DATASET RECORDS Start Marker
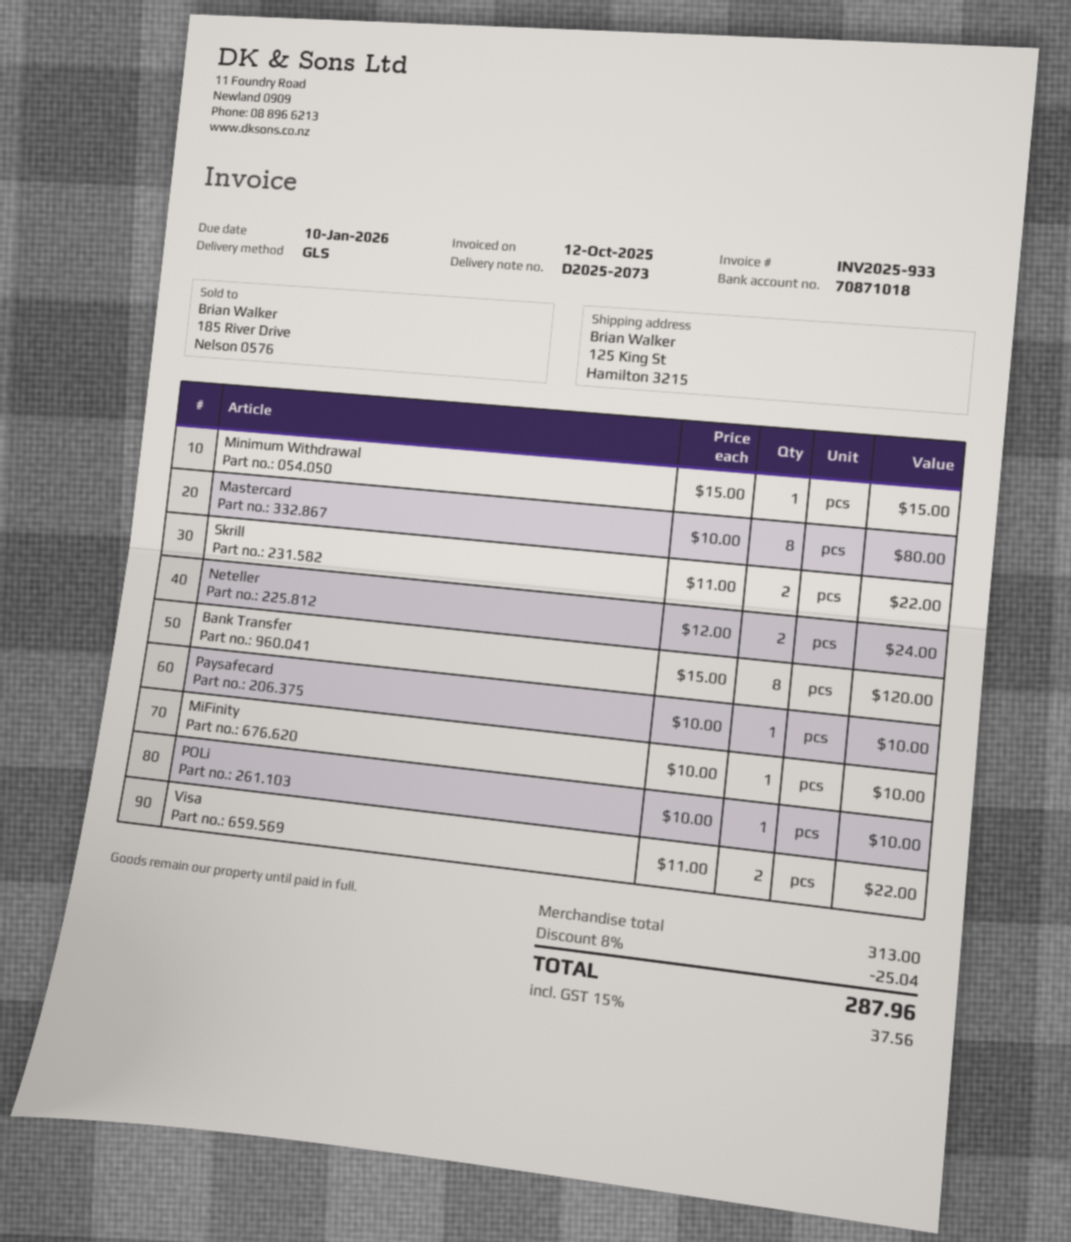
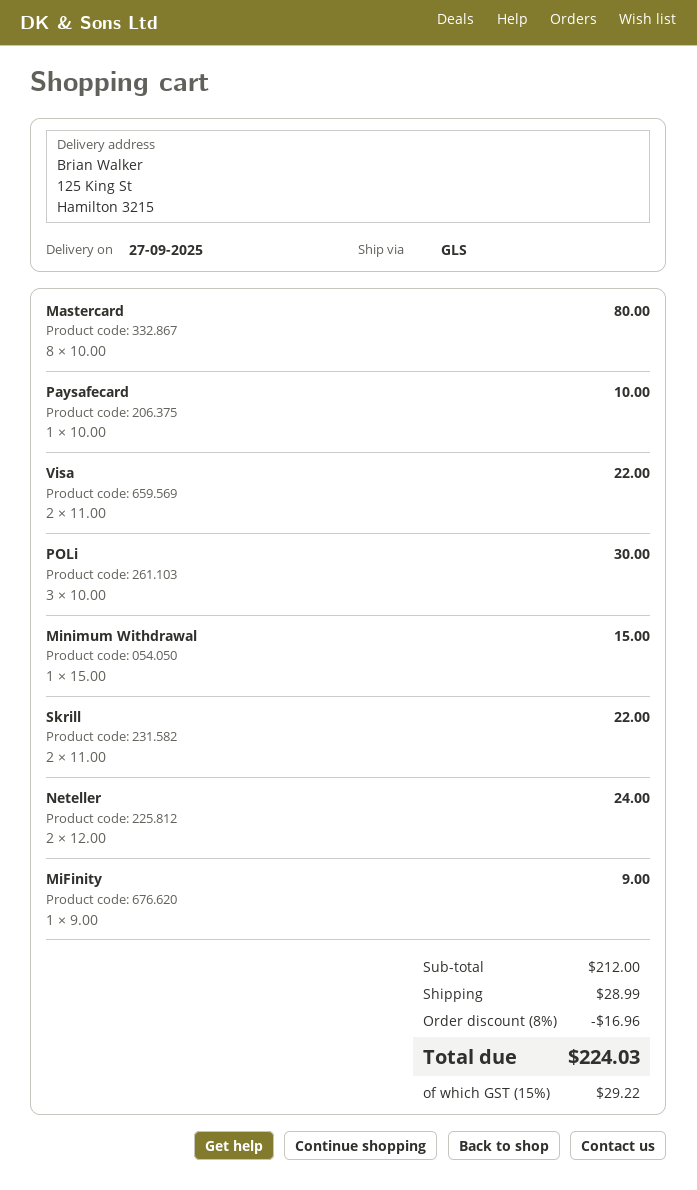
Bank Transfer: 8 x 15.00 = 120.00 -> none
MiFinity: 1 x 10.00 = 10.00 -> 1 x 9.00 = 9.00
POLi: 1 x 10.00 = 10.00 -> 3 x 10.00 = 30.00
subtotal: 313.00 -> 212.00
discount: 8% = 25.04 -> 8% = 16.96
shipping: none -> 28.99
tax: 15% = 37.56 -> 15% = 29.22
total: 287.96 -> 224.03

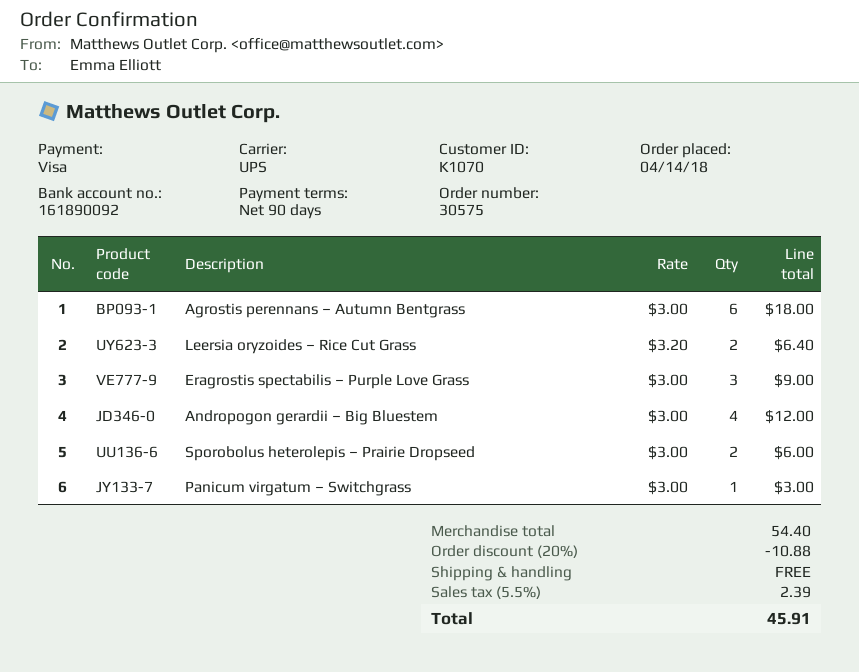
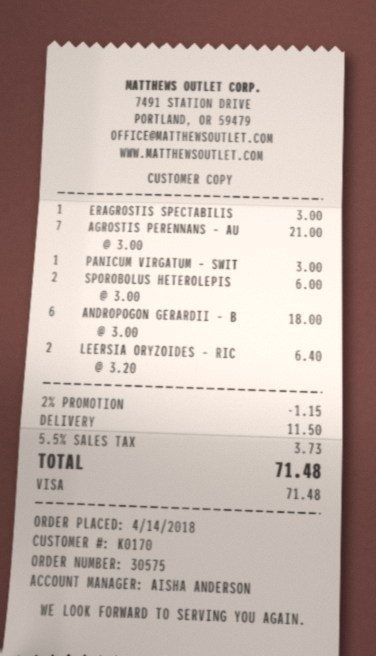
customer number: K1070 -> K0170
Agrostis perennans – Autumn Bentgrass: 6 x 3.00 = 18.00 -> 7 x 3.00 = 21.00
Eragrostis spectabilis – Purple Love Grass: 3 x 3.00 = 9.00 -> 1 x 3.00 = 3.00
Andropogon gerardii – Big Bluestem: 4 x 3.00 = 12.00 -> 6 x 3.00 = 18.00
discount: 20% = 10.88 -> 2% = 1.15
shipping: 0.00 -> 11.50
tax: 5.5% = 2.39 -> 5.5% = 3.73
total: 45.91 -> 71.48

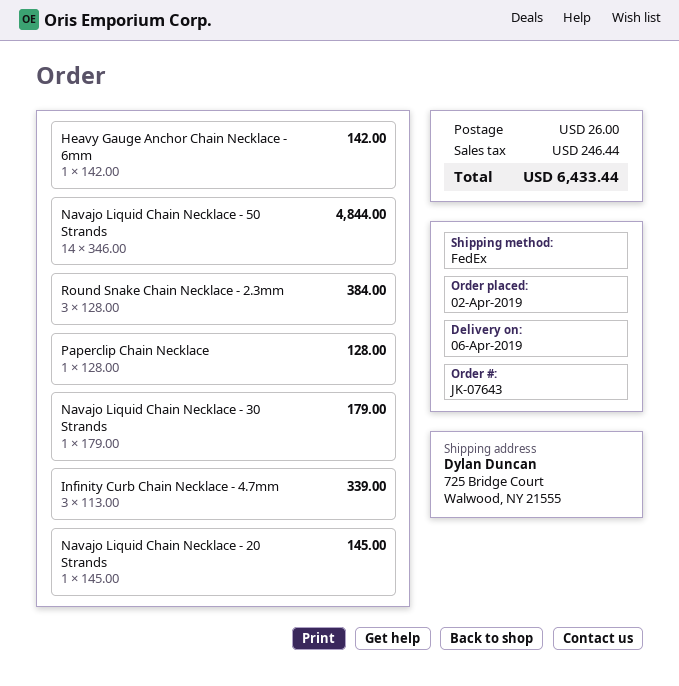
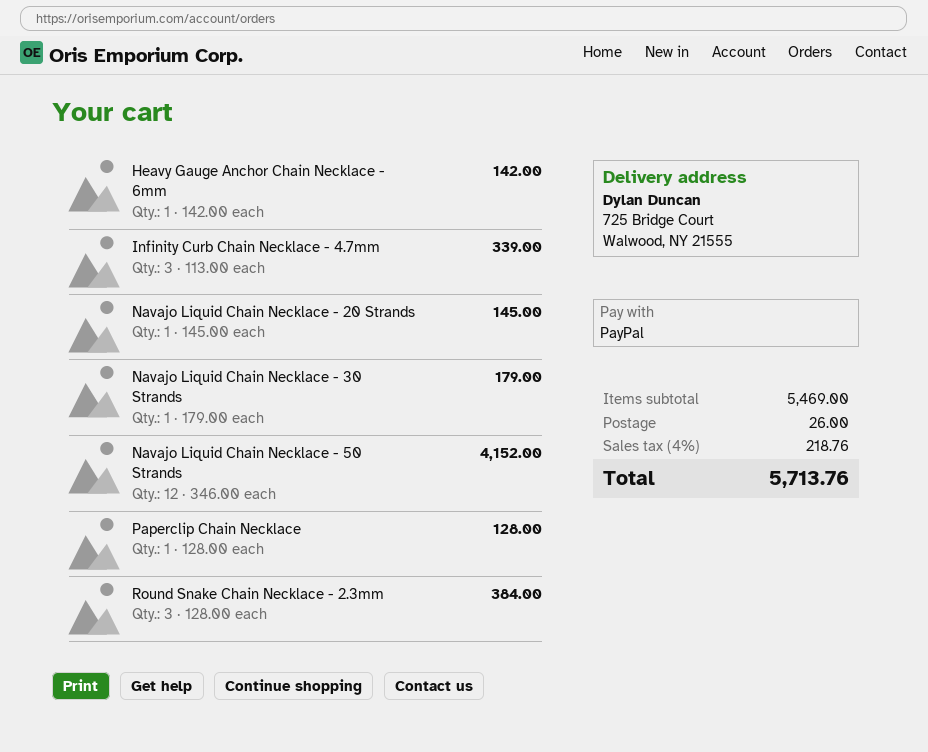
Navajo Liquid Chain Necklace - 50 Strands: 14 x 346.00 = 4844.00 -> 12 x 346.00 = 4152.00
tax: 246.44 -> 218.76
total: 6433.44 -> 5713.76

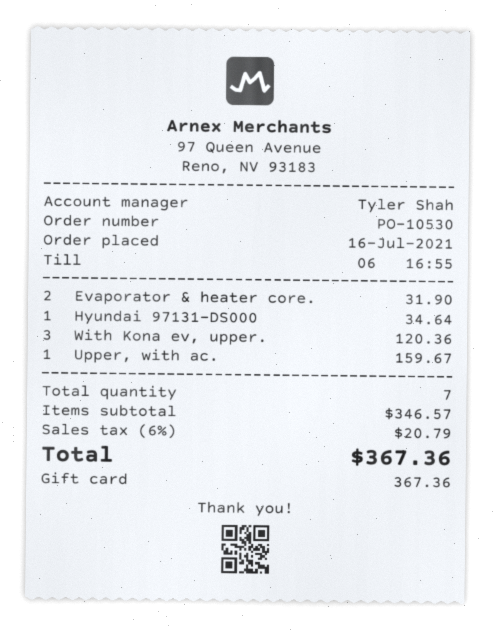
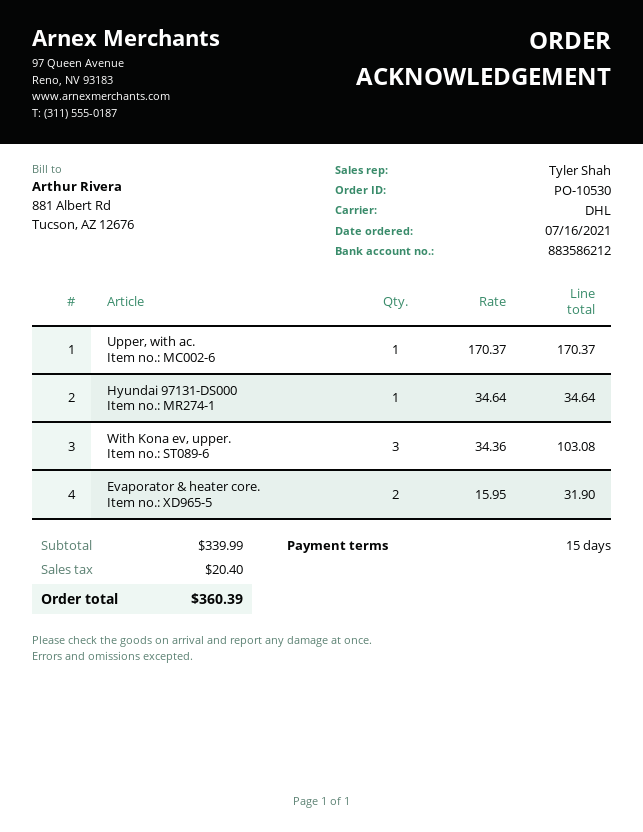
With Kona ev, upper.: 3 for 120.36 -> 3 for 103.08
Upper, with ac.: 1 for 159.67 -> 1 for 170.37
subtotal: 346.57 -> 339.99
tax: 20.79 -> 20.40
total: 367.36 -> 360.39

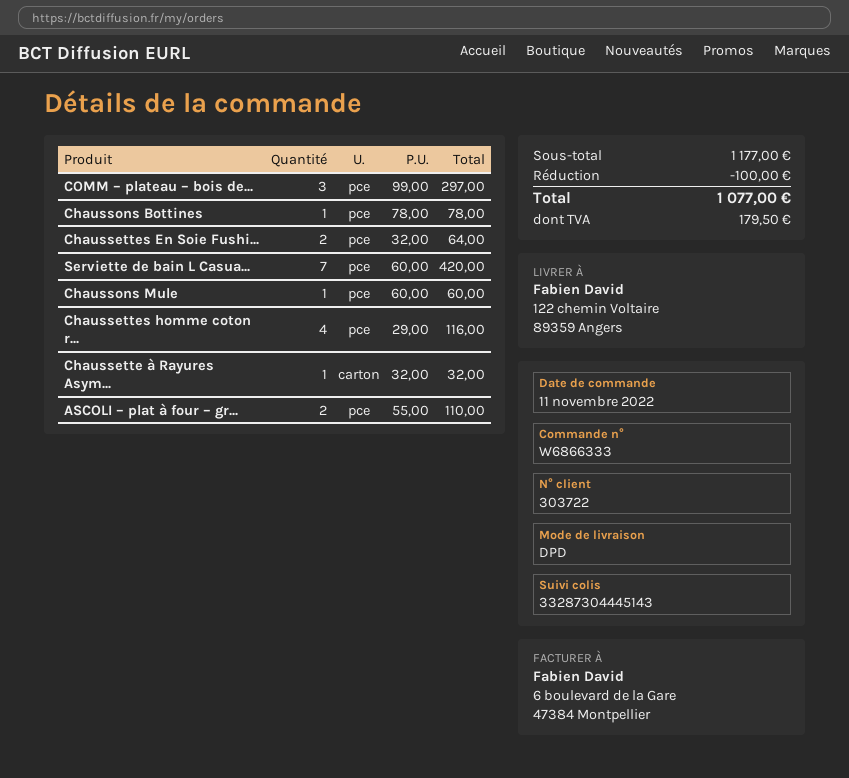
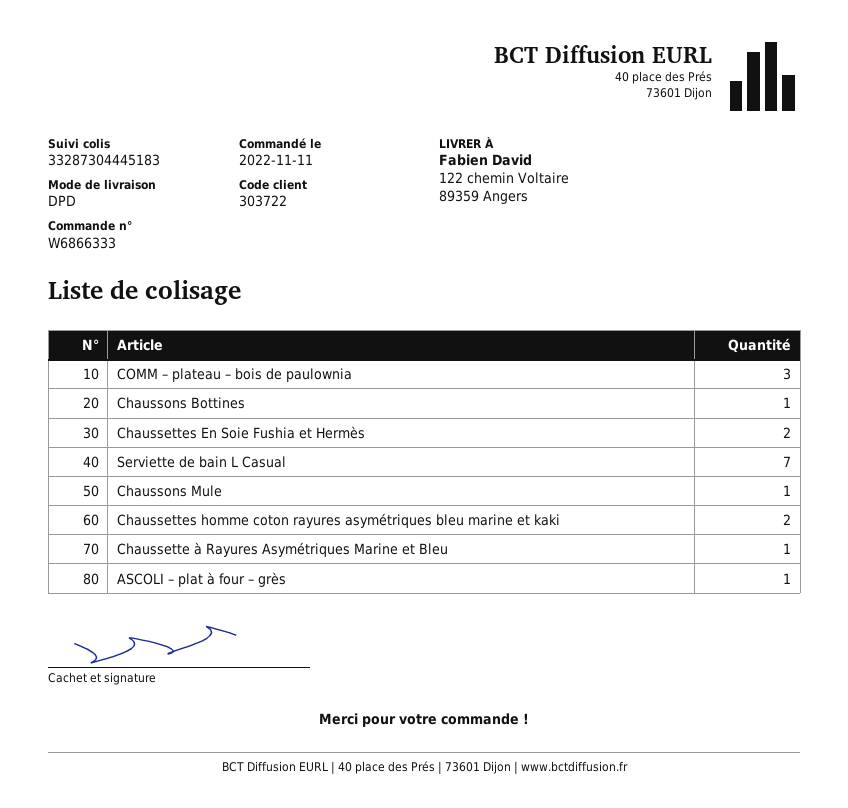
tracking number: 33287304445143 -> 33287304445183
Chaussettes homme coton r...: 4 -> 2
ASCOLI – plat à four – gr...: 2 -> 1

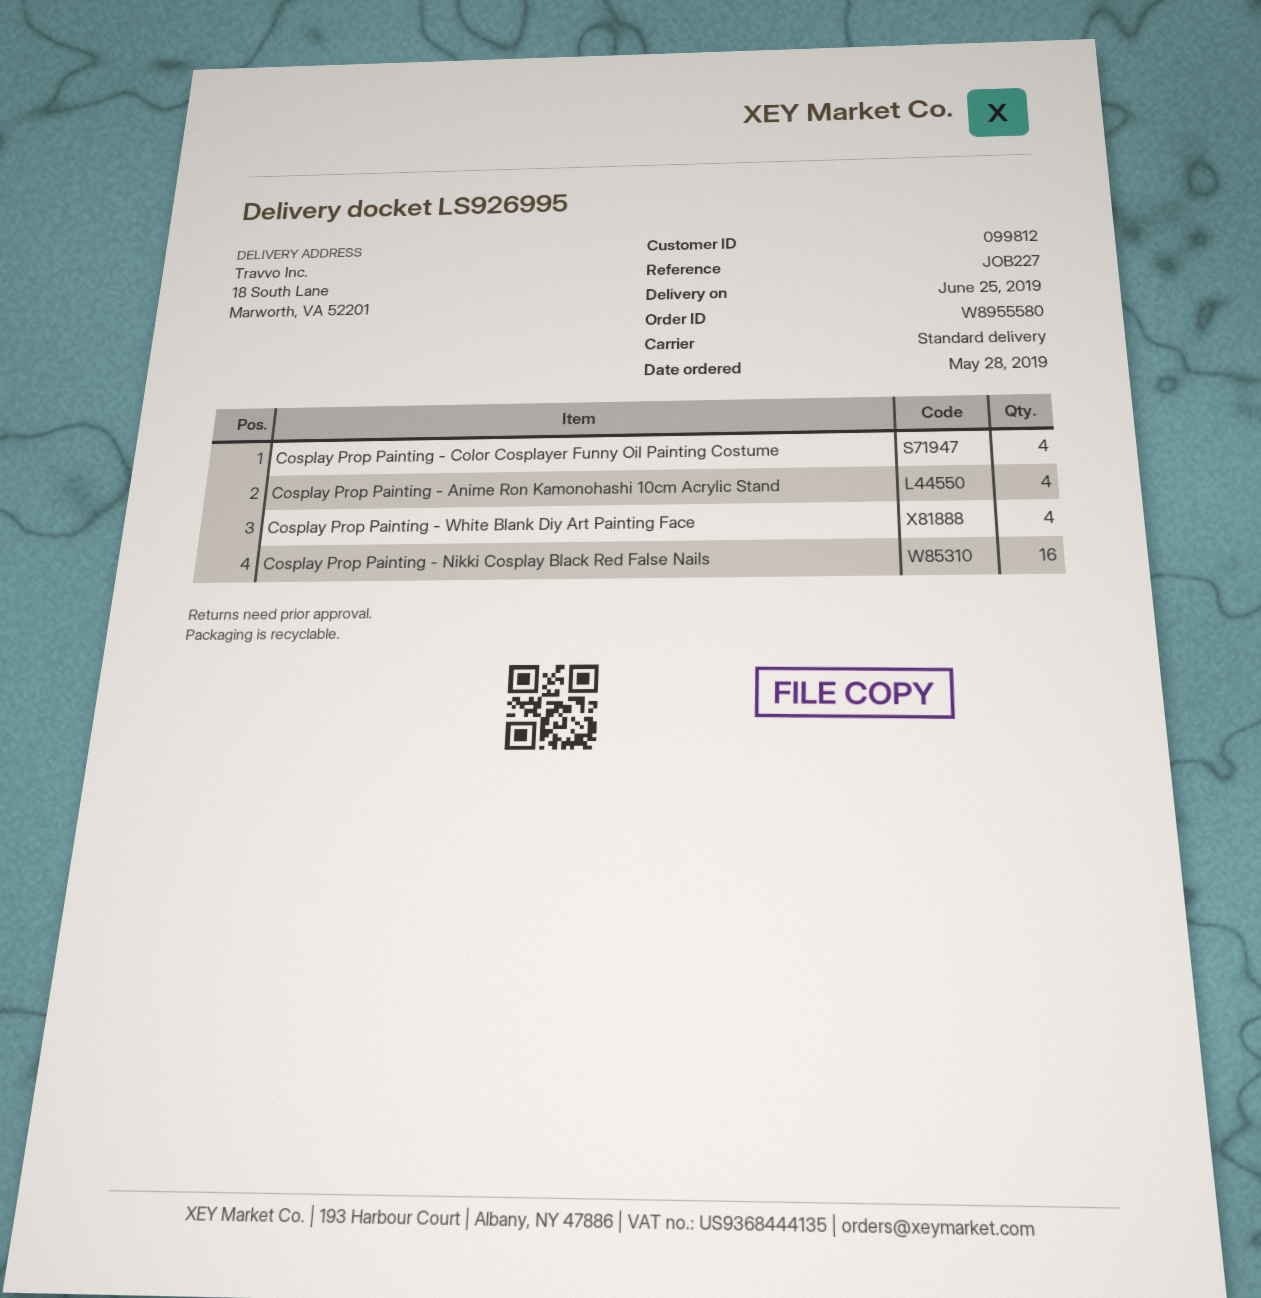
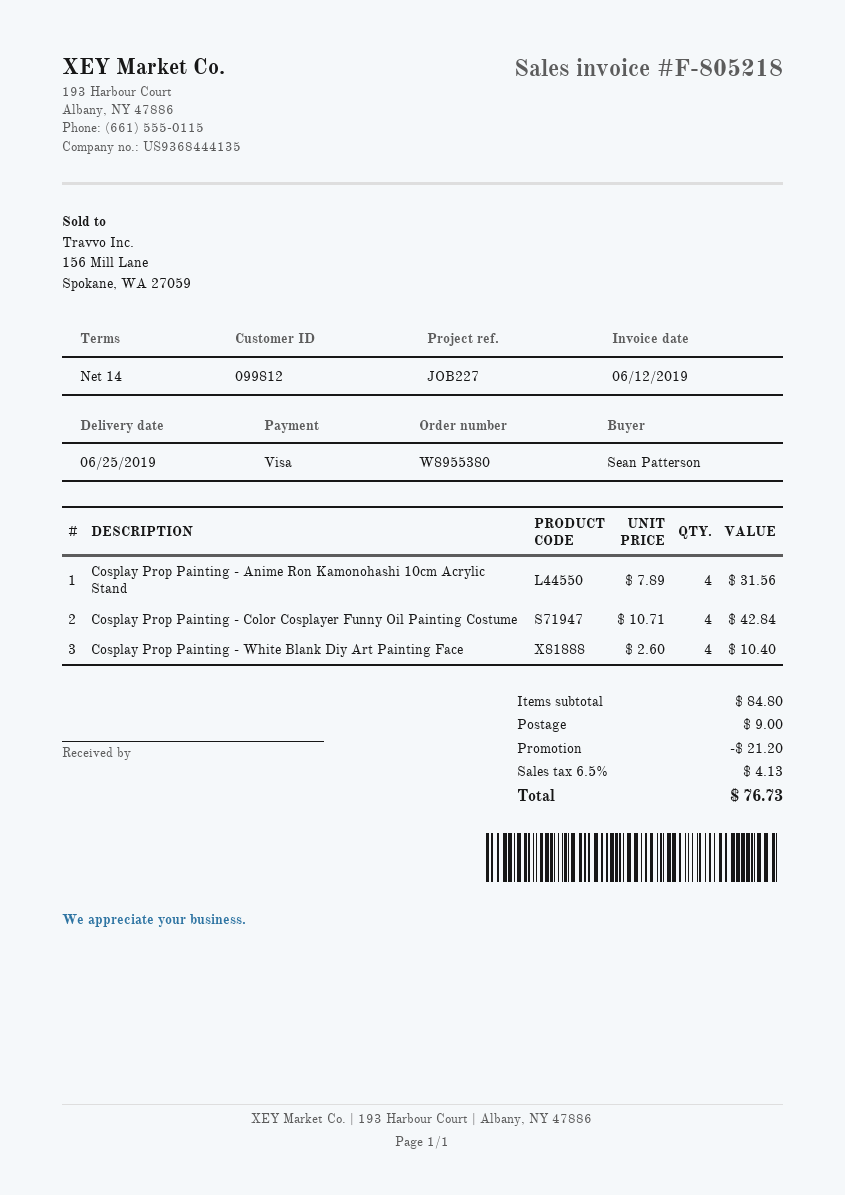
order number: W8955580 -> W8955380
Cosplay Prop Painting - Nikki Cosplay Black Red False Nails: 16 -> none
DATASET RECORDS End Marker
TASK DETAILS ->
Copy only the lines running from the one that holds "tracking number: 33287304445143" through the last line of the data, and include both of those lines. Do not copy any pictures.

TASK ANSWER ->
tracking number: 33287304445143 -> 33287304445183
Chaussettes homme coton r...: 4 -> 2
ASCOLI – plat à four – gr...: 2 -> 1

order number: W8955580 -> W8955380
Cosplay Prop Painting - Nikki Cosplay Black Red False Nails: 16 -> none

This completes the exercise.